I’d been on the trail of the aforementioned sir iz mijeha and learned there is a concentration of producers around Nevesinje, BiH. I’d been given the name of a man in the region who was knowledgeable but he spoke no English. It turned out that his daughter did and Ksenija became my contact and my interpreter. After a volley of Facebook messages back and forth, we made a plan (And it should be said that as much as FB has become the land of political rants, cat videos, memes and recipes, it has been my unspoken but essential partner in this endeavor…connecting me to countless amazing people, their stories, their lives.)

I’d pick Ksenija (and her mother as it turned out) up on the side of the road in Nevesinje, we’d drive to a village about 20 minutes further down the road, were we would meet another person. We’d go with him in his car to a house in the Morine (an unbelievably beautiful region that looks strikingly similar to the Scottish Moors.)

On the drive over countless miles of switchbacks and what might as well have been goat paths clinging to the sides of deep gorge cuts up into that vast empty land, the skies opened. Driving rain, gusts buffeting the car, and the road..a dirt and gravel track wide barely wide enough for one small Volkswagen, let alone the large trucks that seemed to appear every mile or so.

Nevesinje, BiH

There was much conversation between the three of them in local language, snippets indicating they were talking about the weather. And me. And cheese. Then in English, ” Cheese, you really come all the way here for cheese? But the rain. How will you manage?” “Yep, cheese. And the weather will clear.”

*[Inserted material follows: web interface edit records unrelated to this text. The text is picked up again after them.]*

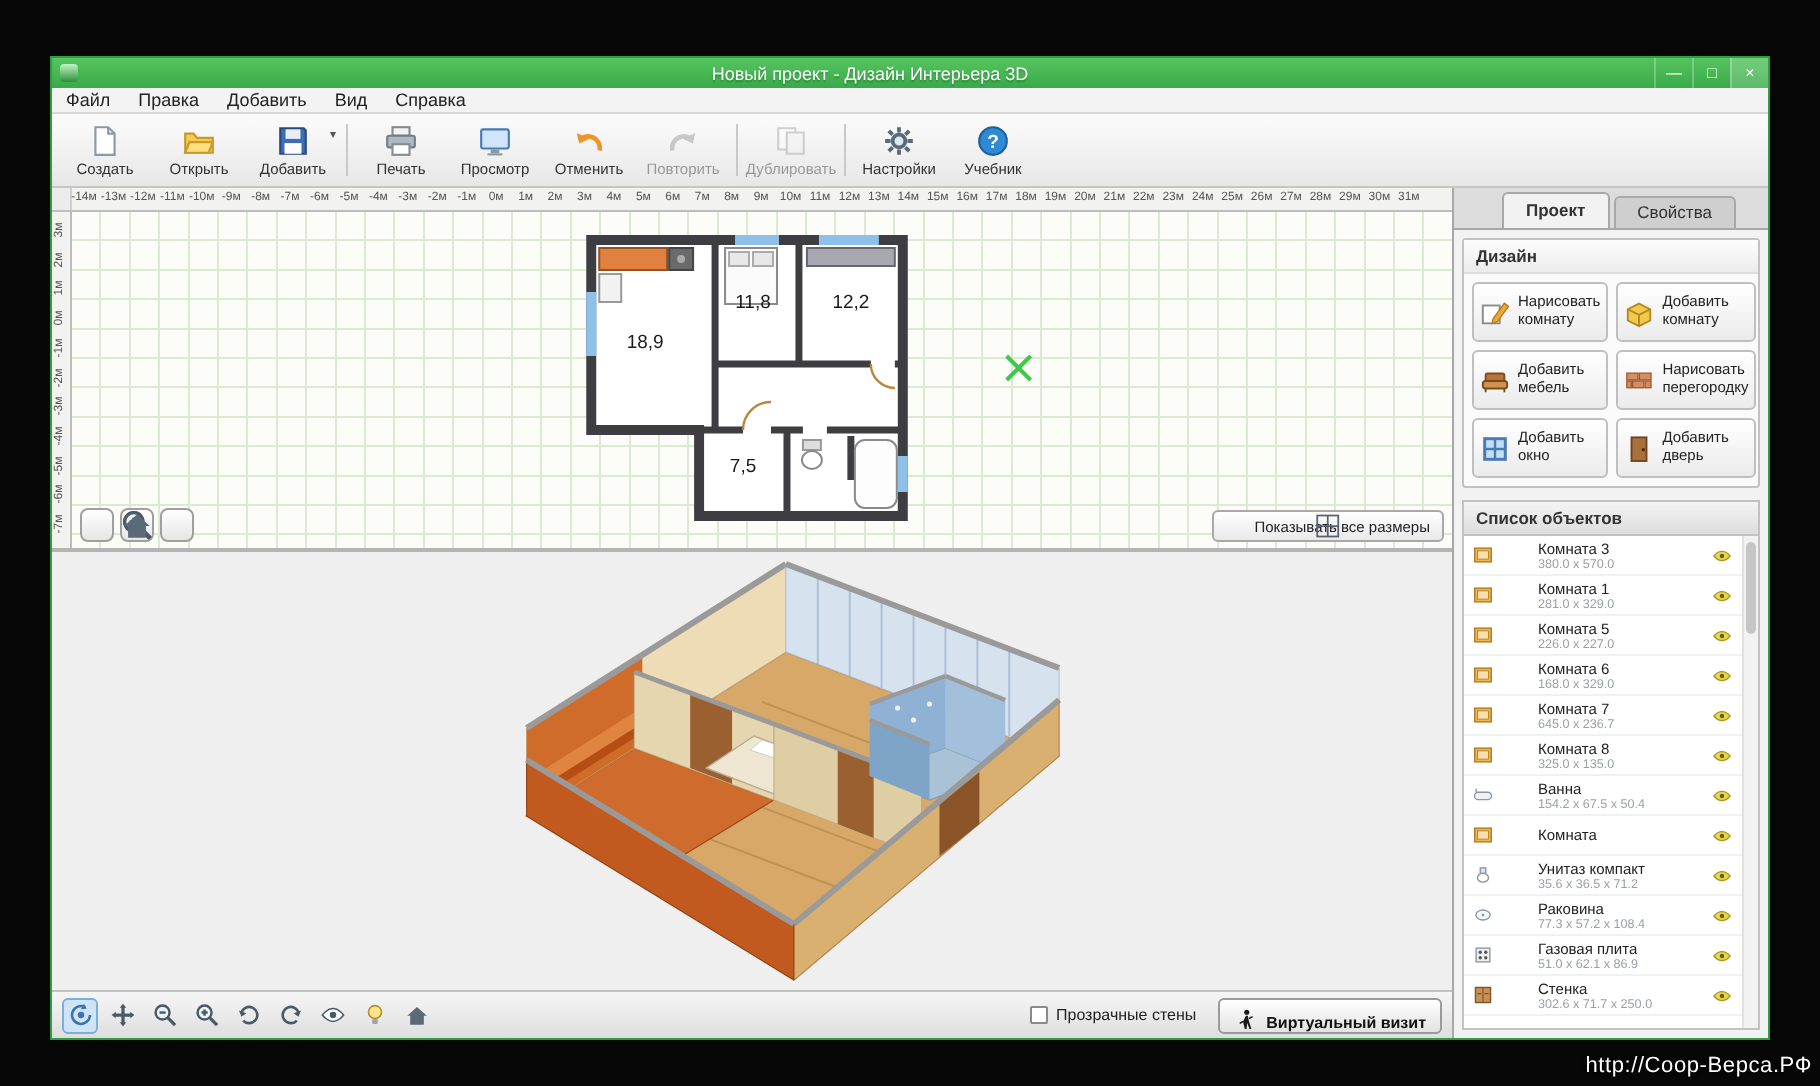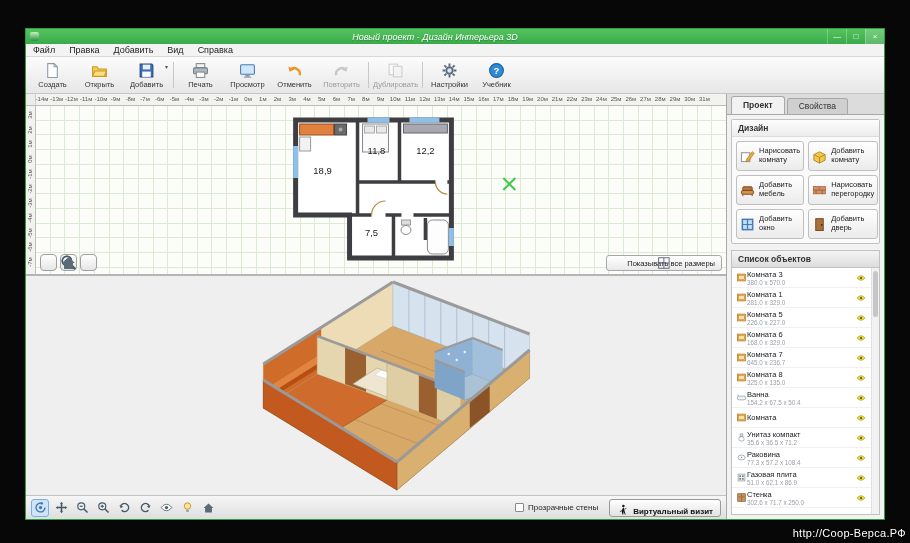--- a/index.html
+++ b/index.html
@@ -13,7 +13,7 @@
   .titlebar { height:15px; background:linear-gradient(#55c45f,#3aa94a); display:flex; align-items:center;
               color:#fff; font-size:9px; flex:0 0 auto; }
   .app-icon { width:9px; height:9px; margin:0 4px; background:linear-gradient(#bff3c4,#2e8f3c); border-radius:2px; }
-  .title { flex:1; text-align:center; text-shadow:0 1px 1px rgba(0,0,0,.25);font-style:italic; }
+  .title { flex:1; text-align:center; text-shadow:0 1px 1px rgba(0,0,0,.25); }
   .win-controls { display:flex; height:100%; }
   .win-btn { width:19px; height:100%; display:flex; align-items:center; justify-content:center;
              font-size:8px; color:#fff; border-left:1px solid rgba(255,255,255,.25); cursor:default; }

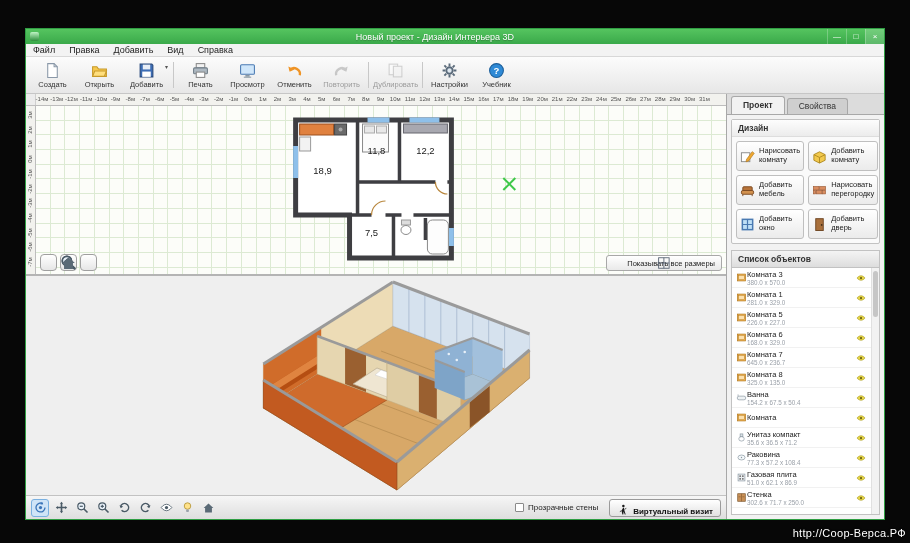--- a/index.html
+++ b/index.html
@@ -91,7 +91,7 @@
   .tabs { height:20px; display:flex; align-items:flex-end; padding:0 4px; gap:2px; background:#dcdcdc; }
   .tab { height:16px; line-height:15px; padding:0 11px; font-size:8.5px; color:#333; background:#cfcfcf;
          border:1px solid #a8a8a8; border-bottom:none; border-radius:3px 3px 0 0; }
-  .tab.active { background:#f2f2f2; height:18px; line-height:17px; font-weight:bold; }
+  .tab.active { background:#f2f2f2; height:18px; line-height:17px; font-weight:bold;margin-left:20px; }
   .panel-body { flex:1; background:#f2f2f2; border-top:1px solid #a8a8a8; padding:4px; display:flex;
                 flex-direction:column; min-height:0; }
   .groupbox { border:1px solid #c2c2c2; border-radius:2px; background:#fafafa; flex:0 0 auto; }

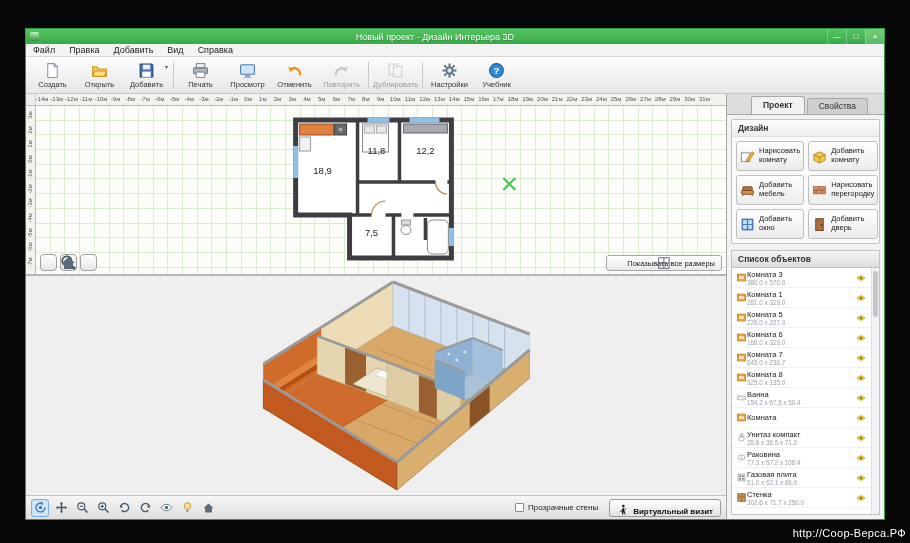--- a/index.html
+++ b/index.html
@@ -106,7 +106,7 @@
                  font-size:8.5px; font-weight:bold; color:#333; padding:3px 6px; flex:0 0 auto; }
   .obj-list { background:#fff; border:1px solid #c2c2c2; border-top:none; flex:1; overflow:hidden;
               position:relative; padding-right:8px; }
-  .obj-row { display:flex; align-items:center; gap:0; height:20px; padding:0 4px;
+  .obj-row { display:flex; align-items:center; gap:22px; height:20px; padding:0 4px;
              border-bottom:1px solid #f1f1f1; }
   .obj-row .ic { width:11px; height:11px; flex:0 0 auto; }
   .obj-info { flex:1; min-width:0; }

Finally, just as the rain subsided, leaving a blanket of brooding green and gray clouds hanging low over us, we crested a hill and pulled off the side of the road, as if at random. “We are here.” Ksenija announced. “What? Where?” I thought? I didn’t see anything. We walked up and over a further rise and there nestled into the far hillside was a tiny stone cottage and an old camper trailer.

Over the next couple of hours I sat with the middle aged couple a that live there for about the half the year, looking after the sheep and making cheese. As usual we ate bread and cheese, cured meats, a savory cornbread made with the cheese, wine, rakjia, coffee. I watched the woman process the milk, set the curds to drain off the whey. I watched her go about her chores in her tiny cottage, lit buy the light of a single bulb attached to a car battery.

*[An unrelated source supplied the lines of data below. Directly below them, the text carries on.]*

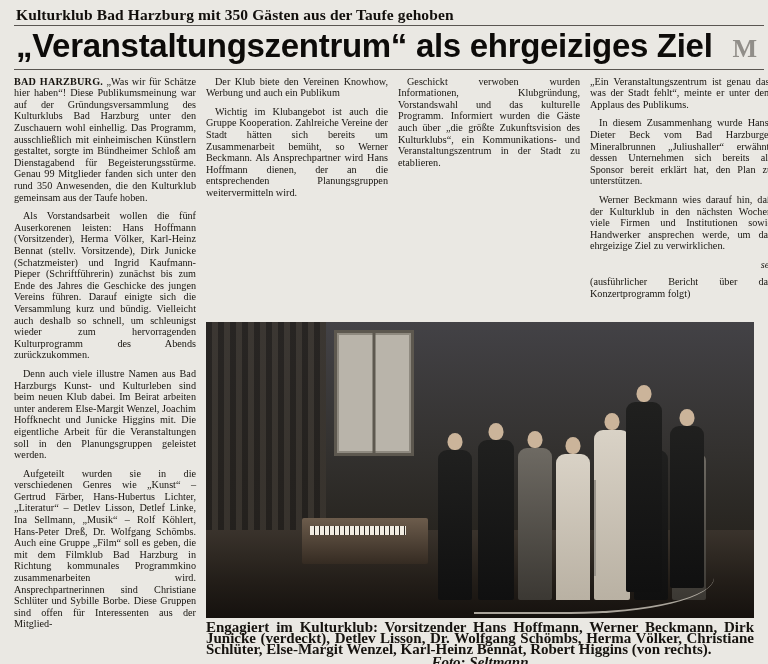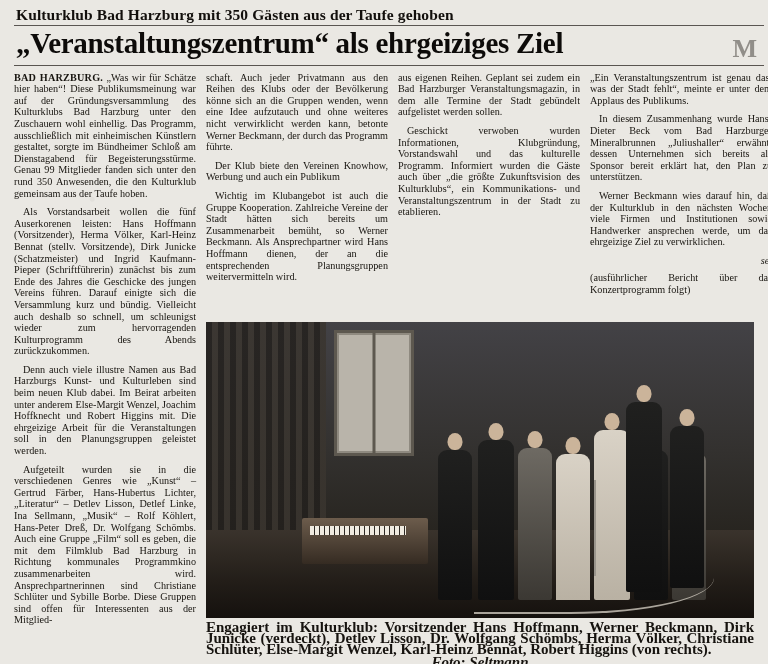--- a/index.html
+++ b/index.html
@@ -43,9 +43,9 @@
     opacity: .75;
   }
   .headline {
-    font-family: Liberation Serif, serif;
-    font-weight: 700;
-    font-size: 29px;
+    font-family: Liberation Sans, sans-serif;
+    font-weight: 700;
+    font-size: 33px;
     line-height: 1.02;
     letter-spacing: -.3px;
     margin: 1px 0 6px 2px;

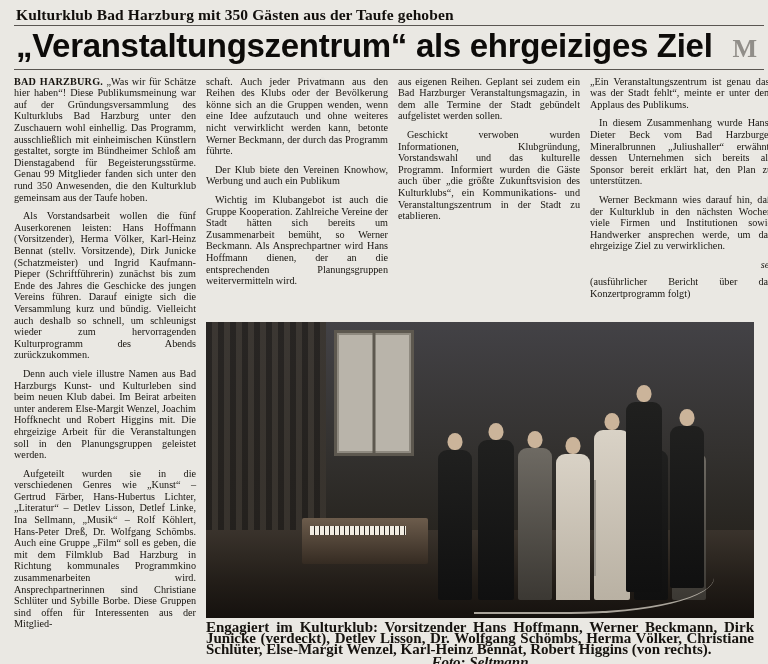--- a/index.html
+++ b/index.html
@@ -236,7 +236,6 @@
     </div>
 
     <div class="col">
-      <p>schaft. Auch jeder Privatmann aus den Reihen des Klubs oder der Bevölkerung könne sich an die Gruppen wenden, wenn eine Idee aufzutauch und ohne weiteres nicht verwirklicht werden kann, betonte Werner Beckmann, der durch das Programm führte.</p>
       <p class="indent">Der Klub biete den Vereinen Knowhow, Werbung und auch ein Publikum</p>
       <p class="indent">Wichtig im Klubangebot ist auch die Gruppe Kooperation. Zahlreiche Vereine der Stadt hätten sich bereits um Zusammenarbeit bemüht, so Werner Beckmann. Als Ansprechpartner wird Hans Hoffmann dienen, der an die entsprechenden Planungsgruppen weitervermitteln wird.</p>
     </div>

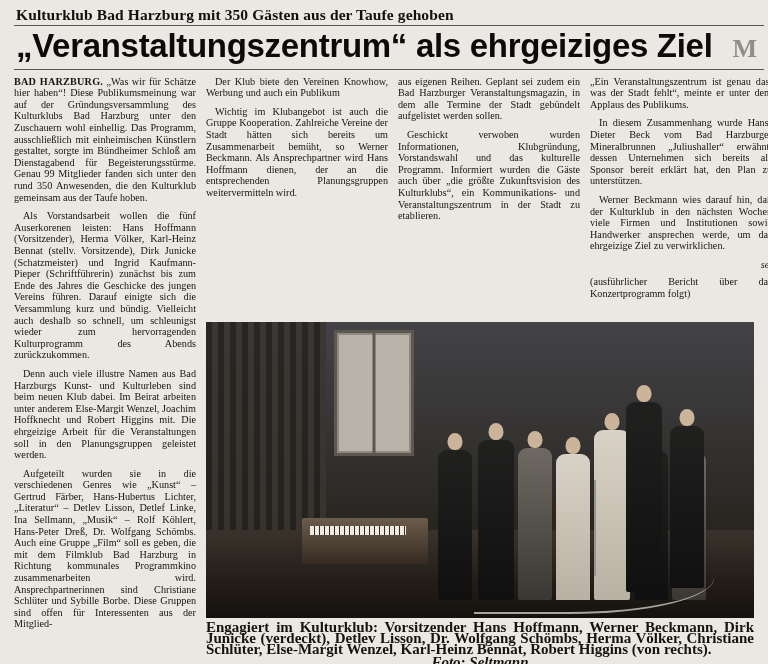--- a/index.html
+++ b/index.html
@@ -241,7 +241,6 @@
     </div>
 
     <div class="col">
-      <p>aus eigenen Reihen. Geplant sei zudem ein Bad Harzburger Veranstaltungsmagazin, in dem alle Termine der Stadt gebündelt aufgelistet werden sollen.</p>
       <p class="indent">Geschickt verwoben wurden Informationen, Klubgründung, Vorstandswahl und das kulturelle Programm. Informiert wurden die Gäste auch über „die größte Zukunftsvision des Kulturklubs“, ein Kommunikations- und Veranstaltungszentrum in der Stadt zu etablieren.</p>
     </div>
 

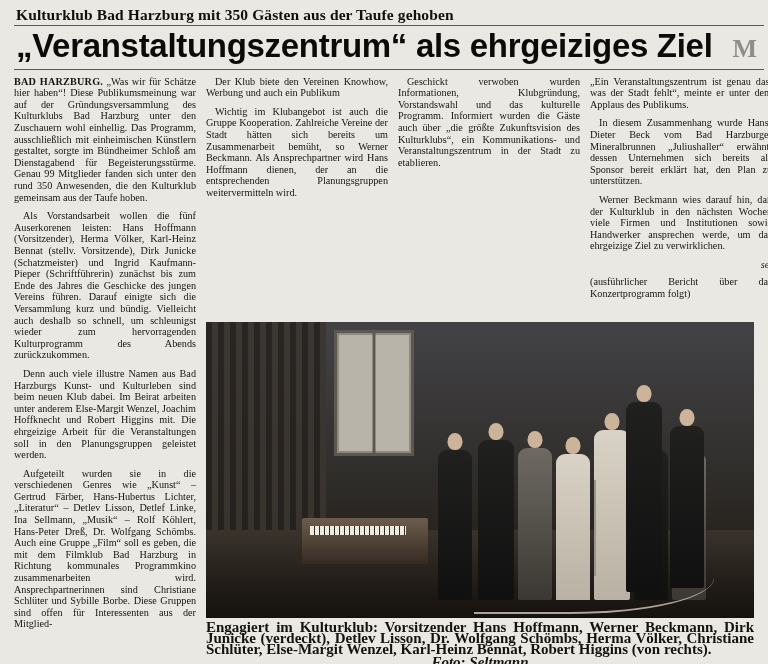--- a/index.html
+++ b/index.html
@@ -231,7 +231,7 @@
     <div class="col">
       <p class="lead"><span class="place">BAD HARZBURG.</span><span> „Was wir für Schätze hier haben“! Diese Publikumsmeinung war auf der Gründungsversammlung des Kulturklubs Bad Harzburg unter den Zuschauern wohl einhellig. Das Programm, ausschließlich mit einheimischen Künstlern gestaltet, sorgte im Bündheimer Schloß am Dienstagabend für Begeisterungsstürme. Genau 99 Mitglieder fanden sich unter den rund 350 Anwesenden, die den Kulturklub gemeinsam aus der Taufe hoben.</span></p>
       <p class="indent">Als Vorstandsarbeit wollen die fünf Auserkorenen leisten: Hans Hoffmann (Vorsitzender), Herma Völker, Karl-Heinz Bennat (stellv. Vorsitzende), Dirk Junicke (Schatzmeister) und Ingrid Kaufmann-Pieper (Schriftführerin) zunächst bis zum Ende des Jahres die Geschicke des jungen Vereins führen. Darauf einigte sich die Versammlung kurz und bündig. Vielleicht auch deshalb so schnell, um schleunigst wieder zum hervorragenden Kulturprogramm des Abends zurückzukommen.</p>
-      <p class="indent">Denn auch viele illustre Namen aus Bad Harzburgs Kunst- und Kulturleben sind beim neuen Klub dabei. Im Beirat arbeiten unter anderem Else-Margit Wenzel, Joachim Hoffknecht und Robert Higgins mit. Die ehrgeizige Arbeit für die Veranstaltungen soll in den Planungsgruppen geleistet werden.</p>
+      <p class="indent">Denn auch viele illustre Namen aus Bad Harzburgs Kunst- und Kulturleben sind beim neuen Klub dabei. Im Beirat arbeiten unter anderem Else-Margit Wenzel, Joachim Hoffknecht und Junicke Higgins mit. Die eigentliche Arbeit für die Veranstaltungen soll in den Planungsgruppen geleistet werden.</p>
       <p class="indent">Aufgeteilt wurden sie in die verschiedenen Genres wie „Kunst“ – Gertrud Färber, Hans-Hubertus Lichter, „Literatur“ – Detlev Lisson, Detlef Linke, Ina Sellmann, „Musik“ – Rolf Köhlert, Hans-Peter Dreß, Dr. Wolfgang Schömbs. Auch eine Gruppe „Film“ soll es geben, die mit dem Filmklub Bad Harzburg in Richtung kommunales Programmkino zusammenarbeiten wird. Ansprechpartnerinnen sind Christiane Schlüter und Sybille Borbe. Diese Gruppen sind offen für Interessenten aus der Mitglied-</p>
     </div>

Through Ksenija, I asked my questions. Similar to the ones I’d asked dozens of times by this point. The answers too, were similar, but in a way that was revealing. Enough so the story of each family would show through the facts.

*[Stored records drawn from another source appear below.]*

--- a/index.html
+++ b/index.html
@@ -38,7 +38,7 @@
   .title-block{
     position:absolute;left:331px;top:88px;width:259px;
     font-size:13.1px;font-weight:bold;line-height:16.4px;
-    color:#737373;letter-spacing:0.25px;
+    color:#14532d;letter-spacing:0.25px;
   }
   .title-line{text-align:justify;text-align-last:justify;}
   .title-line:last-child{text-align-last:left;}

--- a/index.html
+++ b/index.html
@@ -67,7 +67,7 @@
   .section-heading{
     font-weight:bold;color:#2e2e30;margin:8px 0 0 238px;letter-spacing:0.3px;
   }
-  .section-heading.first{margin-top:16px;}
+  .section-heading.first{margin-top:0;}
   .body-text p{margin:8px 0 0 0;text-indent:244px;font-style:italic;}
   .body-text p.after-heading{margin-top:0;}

While we were chatting the two shepherdesses returned. Both woman of indeterminate age but obviously older than the couple. We sat there around the table. I kept trying to steer the conversation to the women but could’t pry much out of them. They differed to the couple and the couple didn’t seem to understand my desire to know more about these two.

Again, as it was time to leave, the light fading, I asked if I could photograph each of them.

Hers is a simple life, shaped by natures rhythms, and not with out it’s troubles, but with a smile like that…It can’t be that bad.

I’m not sure what she was looking and I guess it doesn’t matter, but something about her…has stuck with me.